(Study material)

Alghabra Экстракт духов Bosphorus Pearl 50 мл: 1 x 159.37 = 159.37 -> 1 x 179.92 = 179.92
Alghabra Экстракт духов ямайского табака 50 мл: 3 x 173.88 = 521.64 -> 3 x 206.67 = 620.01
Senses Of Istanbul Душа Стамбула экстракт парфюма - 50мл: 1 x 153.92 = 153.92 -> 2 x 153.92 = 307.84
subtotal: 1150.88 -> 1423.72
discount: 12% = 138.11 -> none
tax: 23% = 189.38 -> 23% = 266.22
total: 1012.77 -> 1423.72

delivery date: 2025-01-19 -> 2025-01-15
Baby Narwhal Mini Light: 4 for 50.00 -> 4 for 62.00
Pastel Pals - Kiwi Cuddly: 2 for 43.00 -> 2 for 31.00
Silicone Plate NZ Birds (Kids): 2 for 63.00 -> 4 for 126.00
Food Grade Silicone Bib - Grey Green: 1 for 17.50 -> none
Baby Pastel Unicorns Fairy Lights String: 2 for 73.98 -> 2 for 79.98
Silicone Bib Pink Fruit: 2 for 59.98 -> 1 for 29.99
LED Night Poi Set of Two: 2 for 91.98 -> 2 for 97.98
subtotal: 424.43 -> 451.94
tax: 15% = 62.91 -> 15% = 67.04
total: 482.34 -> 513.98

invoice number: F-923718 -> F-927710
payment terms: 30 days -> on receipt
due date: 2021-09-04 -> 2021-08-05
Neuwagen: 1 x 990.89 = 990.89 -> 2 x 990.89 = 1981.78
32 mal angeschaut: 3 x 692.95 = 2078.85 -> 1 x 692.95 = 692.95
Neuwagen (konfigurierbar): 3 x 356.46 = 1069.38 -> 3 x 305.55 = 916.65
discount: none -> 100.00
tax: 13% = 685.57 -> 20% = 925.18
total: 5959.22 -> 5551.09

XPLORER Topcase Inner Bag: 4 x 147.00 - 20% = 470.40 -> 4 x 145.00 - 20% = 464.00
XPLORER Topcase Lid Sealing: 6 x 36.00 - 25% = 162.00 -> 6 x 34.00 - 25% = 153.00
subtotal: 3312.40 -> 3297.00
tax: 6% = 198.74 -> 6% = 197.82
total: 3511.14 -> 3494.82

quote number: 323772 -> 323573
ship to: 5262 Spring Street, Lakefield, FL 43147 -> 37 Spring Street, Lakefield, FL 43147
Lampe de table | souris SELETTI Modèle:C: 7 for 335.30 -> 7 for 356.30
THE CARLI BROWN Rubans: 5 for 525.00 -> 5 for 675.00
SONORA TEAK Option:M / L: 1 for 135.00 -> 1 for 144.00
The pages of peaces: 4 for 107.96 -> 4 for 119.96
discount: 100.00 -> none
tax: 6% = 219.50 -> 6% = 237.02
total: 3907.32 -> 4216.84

(End Study material)

- Problem -
In the entries above, find each line with the word "none" and copy it.

- Written response -
discount: 12% = 138.11 -> none
Food Grade Silicone Bib - Grey Green: 1 for 17.50 -> none
discount: none -> 100.00
discount: 100.00 -> none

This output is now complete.